The object contains data that you want to work with, but not necessarily in its raw form.

It is common, in such a case, to pass the object through a processing layer or ETL job that parses the raw data and performs some operations on it to produce derived attributes, which are the data you actually care about.

For instance, if your JSON object contains a list of customer transactions, one useful derived value might be average_order_value.

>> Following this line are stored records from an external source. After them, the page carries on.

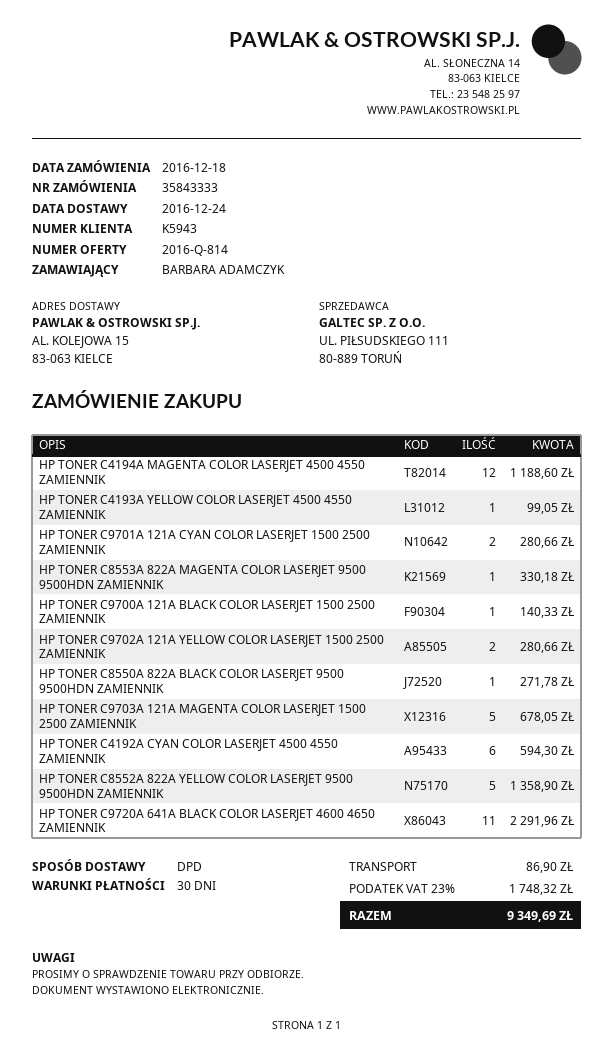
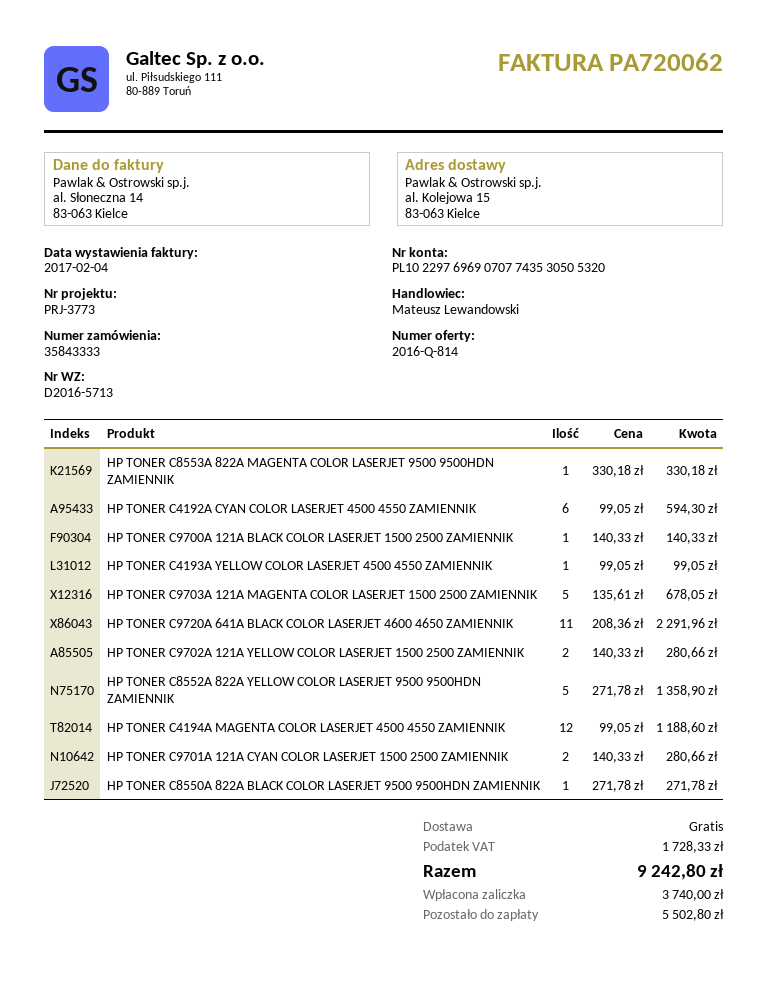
shipping: 86.90 -> 0.00
tax: 1748.32 -> 1728.33
total: 9349.69 -> 9242.80

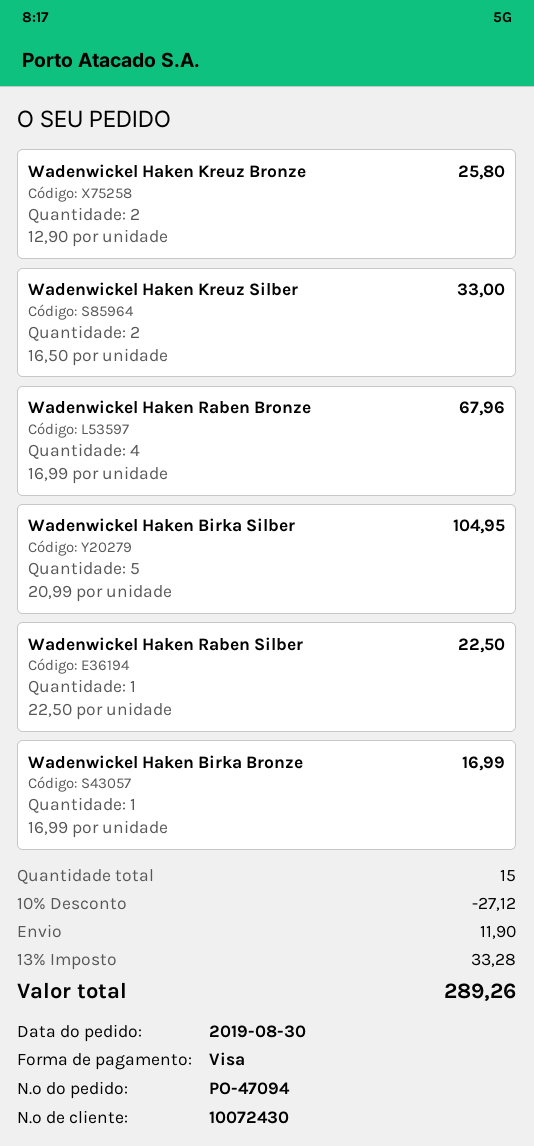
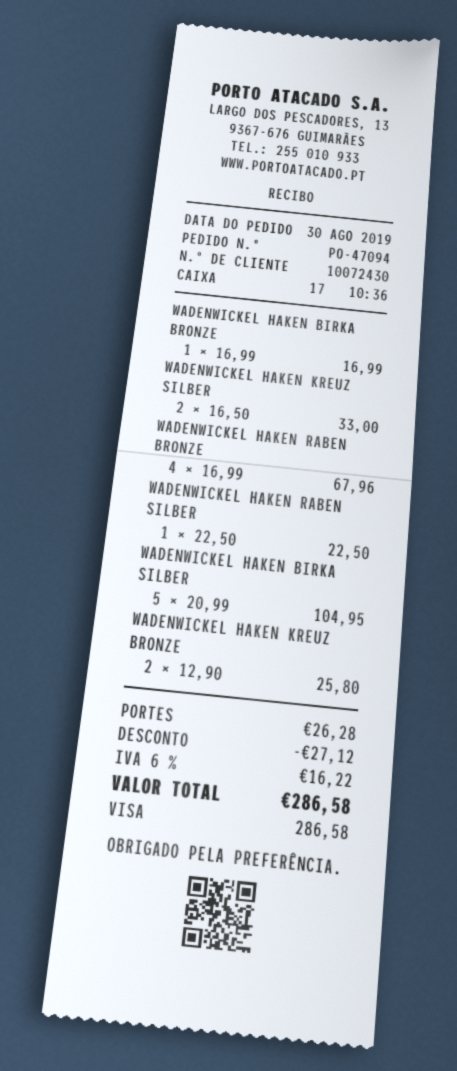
shipping: 11.90 -> 26.28
tax: 13% = 33.28 -> 6% = 16.22
total: 289.26 -> 286.58

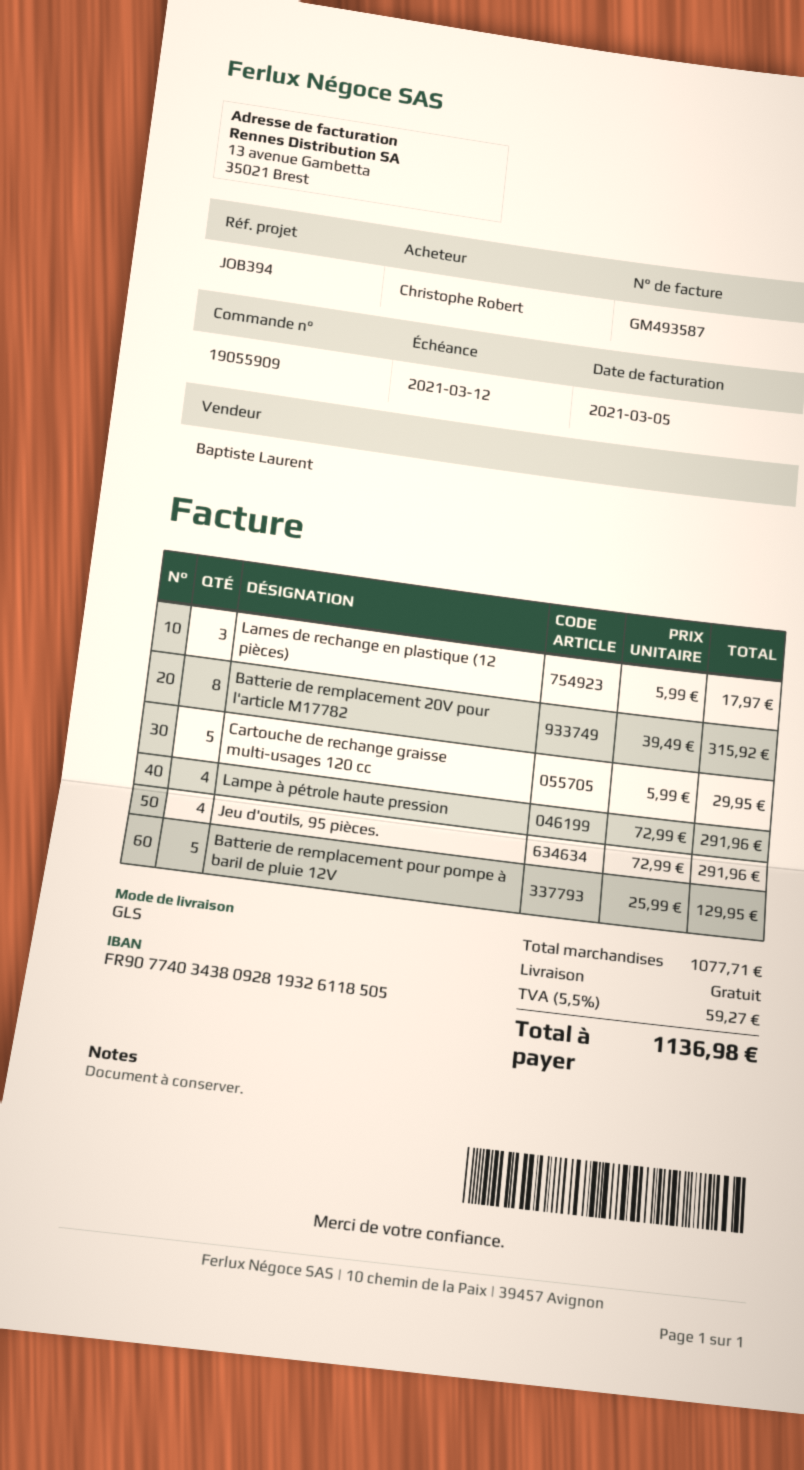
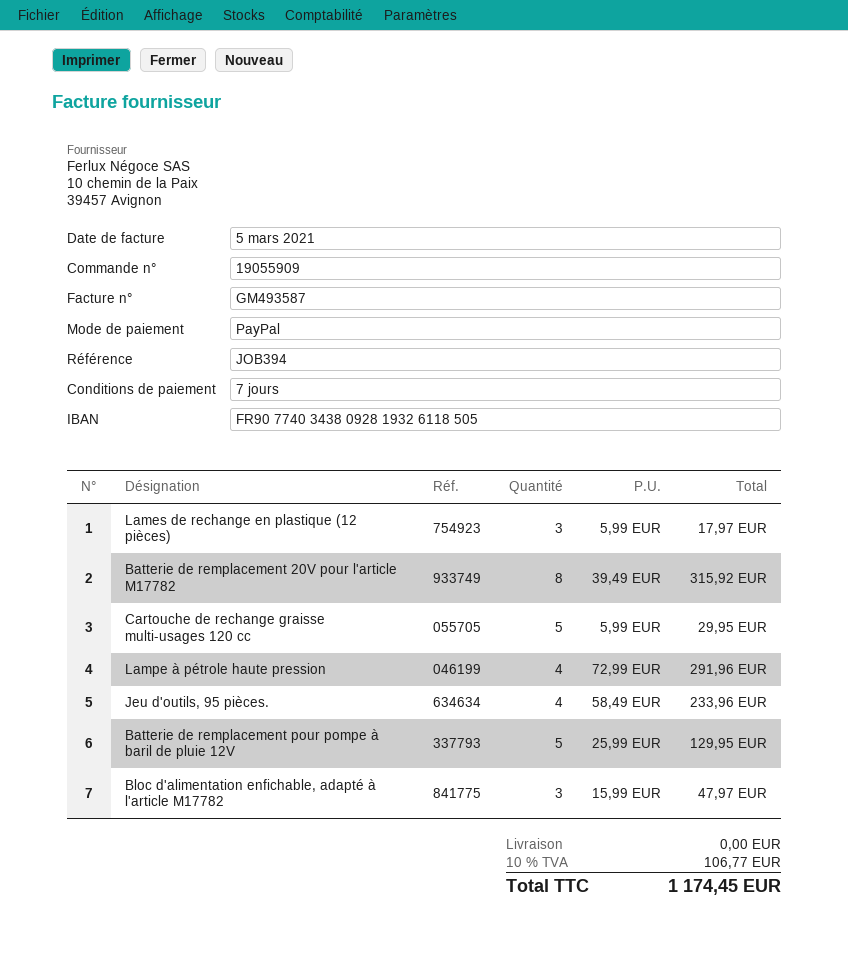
Jeu d'outils, 95 pièces.: 4 x 72.99 = 291.96 -> 4 x 58.49 = 233.96
Bloc d'alimentation enfichable, adapté à l'article M17782: none -> 3 x 15.99 = 47.97
tax: 5.5% = 59.27 -> 10% = 106.77
total: 1136.98 -> 1174.45

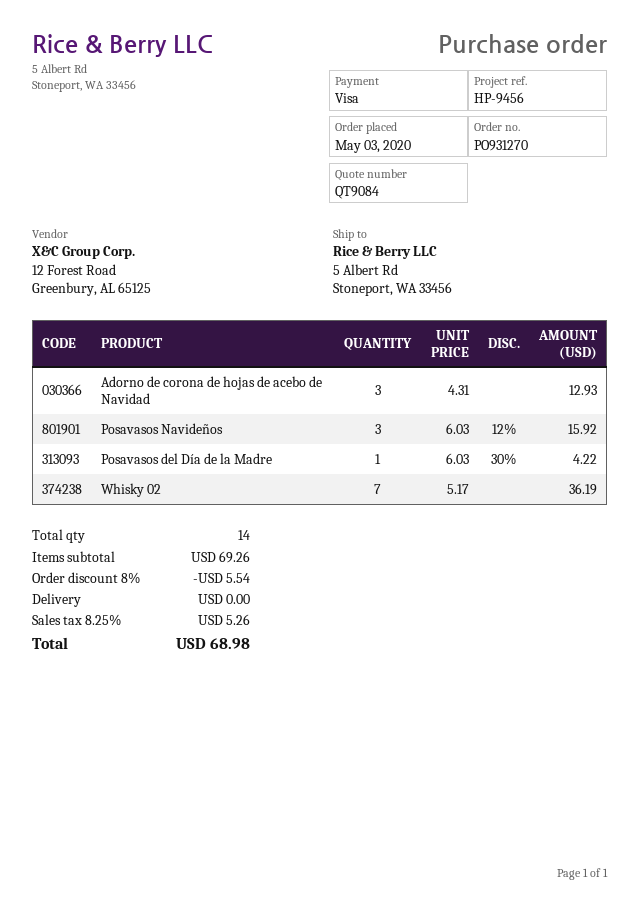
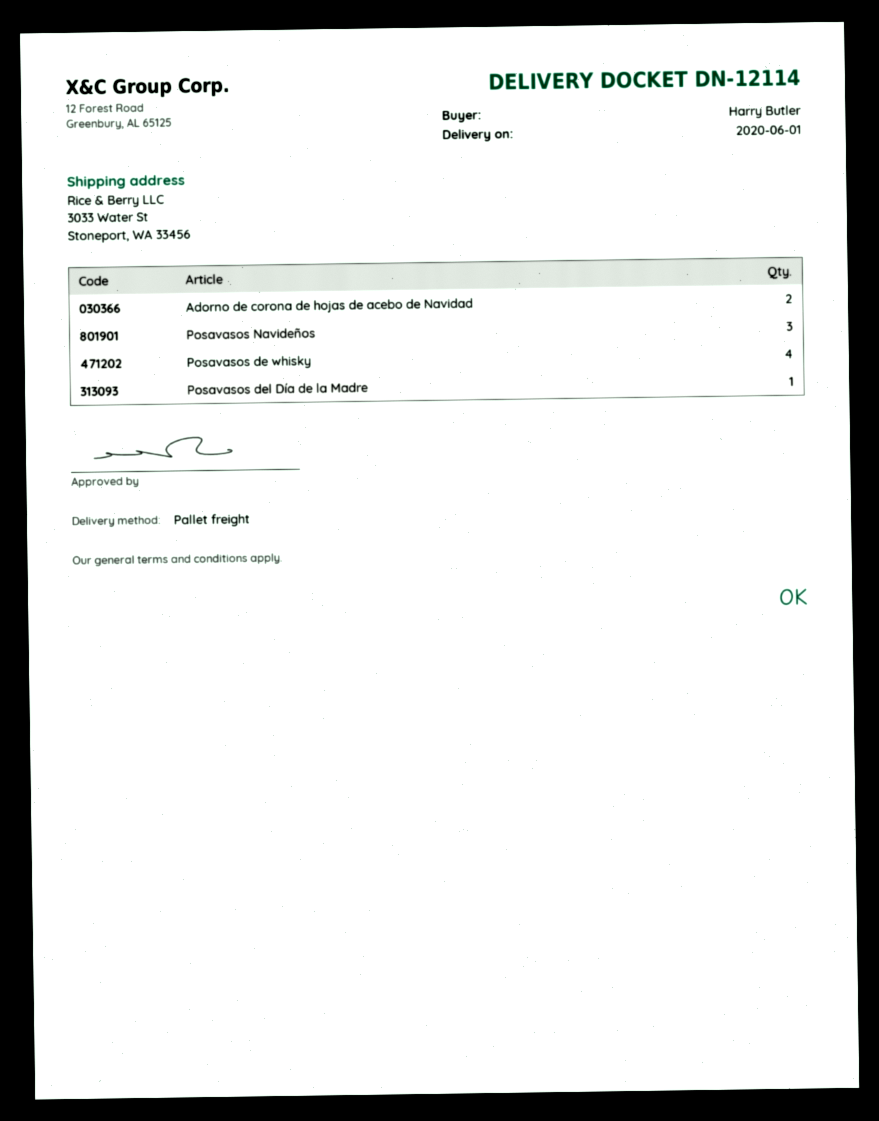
ship to: 5 Albert Rd, Stoneport, WA 33456 -> 3033 Water St, Stoneport, WA 33456
Adorno de corona de hojas de acebo de Navidad: 3 -> 2
Whisky 02: 7 -> none
Posavasos de whisky: none -> 4

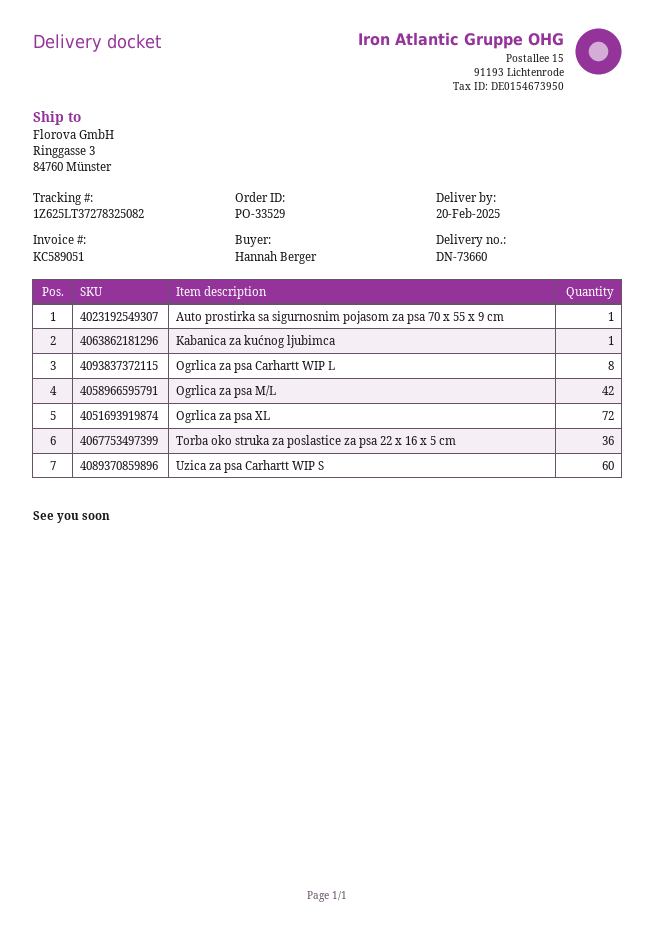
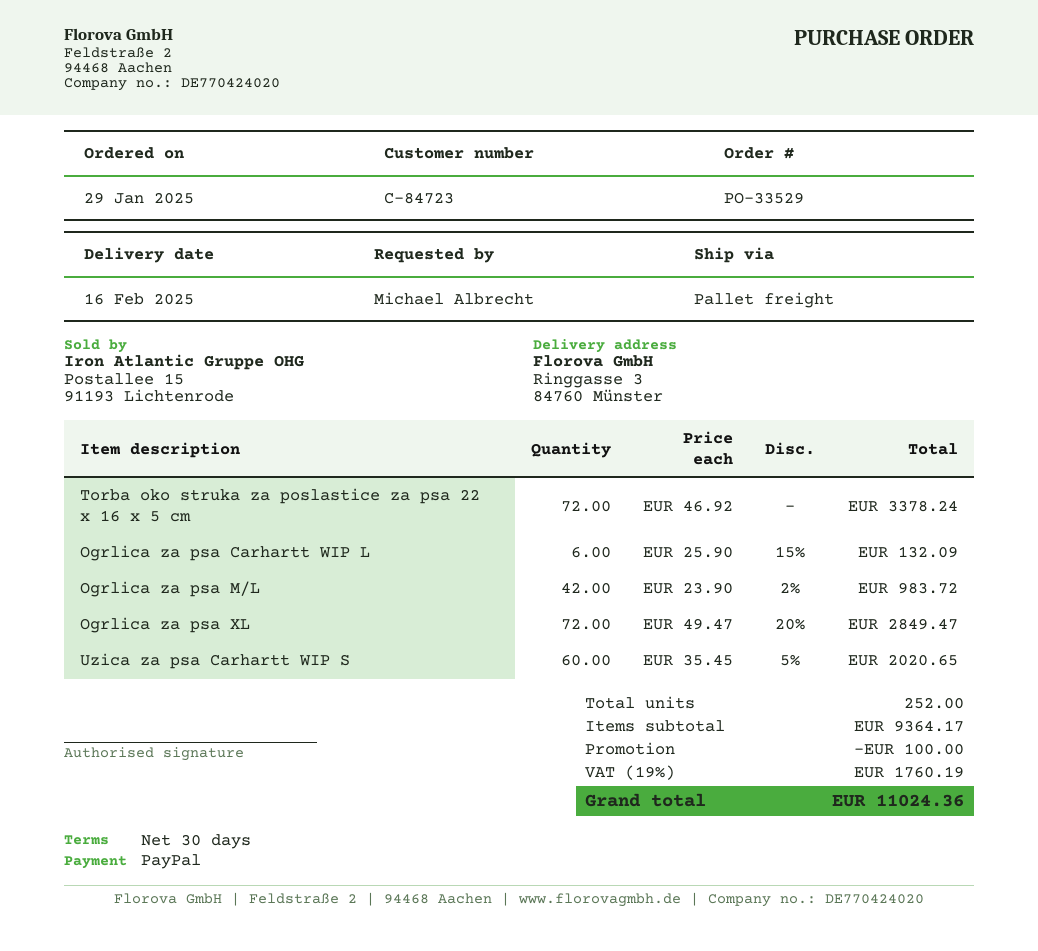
delivery date: 2025-02-20 -> 2025-02-16
ordered by: Hannah Berger -> Michael Albrecht
Auto prostirka sa sigurnosnim pojasom za psa 70 x 55 x 9 cm: 1 -> none
Kabanica za kućnog ljubimca: 1 -> none
Ogrlica za psa Carhartt WIP L: 8 -> 6
Torba oko struka za poslastice za psa 22 x 16 x 5 cm: 36 -> 72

This library provides a succint way of defining and computing these derived attributes. (Essentially, the library becomes your processing layer.) The sentences you define to generate these attributes can be stored and managed in a variety of formats: in CSV files, in a database table, or in the codebase itself.

Example

Suppose you have the following JSON-like object, which contains vendor expense data for multiple businesses:

source = {
    "records": [
        {
            "business_name": "ABC Electronics",
            "vendors": [
                {
                    "vendor_name": "Tech Solutions",
                    "has_contract": False,
                    "budget": 15000,
                    "expenses": 8000,
                },
                {
                    "vendor_name": "Office Supplies Inc.",
                    "has_contract": True,
                    "budget": 2000,
                    "expenses": 1500,
                },
            ],
        },
        {
            "business_name": "XYZ Marketing",
            "vendors": [
                {
                    "vendor_name": "AdvertiseNow",
                    "has_contract": True,
                    "budget": 10000,
                    "expenses": 9000,
                },
                {
                    "vendor_name": "Print House",
                    "has_contract": True,
                    "budget": 3000,
                    "expenses": 3000,
                },
            ],
        },
    ]
}

Suppose you would like to derive the following attributes based on this data:

  • total_vendor_count: The number of vendors across all businesses.
  • max_budget_only_contract: The highest budget for vendors with a contract.
  • median_used_budget: The median percentage of the monthly budget that has been used.

One approach to computing these derived values might be to normalize the data, create two-dimensional representations via database tables or data frames, then query and aggregate the data using tools like SQL or Pandas.

Derived Attributes allows you to instead work with the data in its JSON form -- essentially a deeply nested dictionary -- by specifying the computions using a Subject-Verb-Object grammar that accepts JSONPath syntax:

Attribute Subject Verb Object
total_vendor_count source parse_len $.records[*].vendors[*]
max_budget_only_contract source parse_max $.records[*].vendors[?has_contract == true].budget
_used_budget source parse_list $.records[*].vendors[*].expenses / $.records[*].vendors[*].budget
median_used_budget _used_budget parse_median

When these S-V-O sentences are evaluated, it produces the following derived attributes:

{
    "total_vendor_count": 4,
    "max_budget_only_contract": 10000,
    "median_used_budget": 0.825,
}

Note: Attributes prefixed with an underscore are considered private and are useful for holding the results of intermediate calculations. They are not returned.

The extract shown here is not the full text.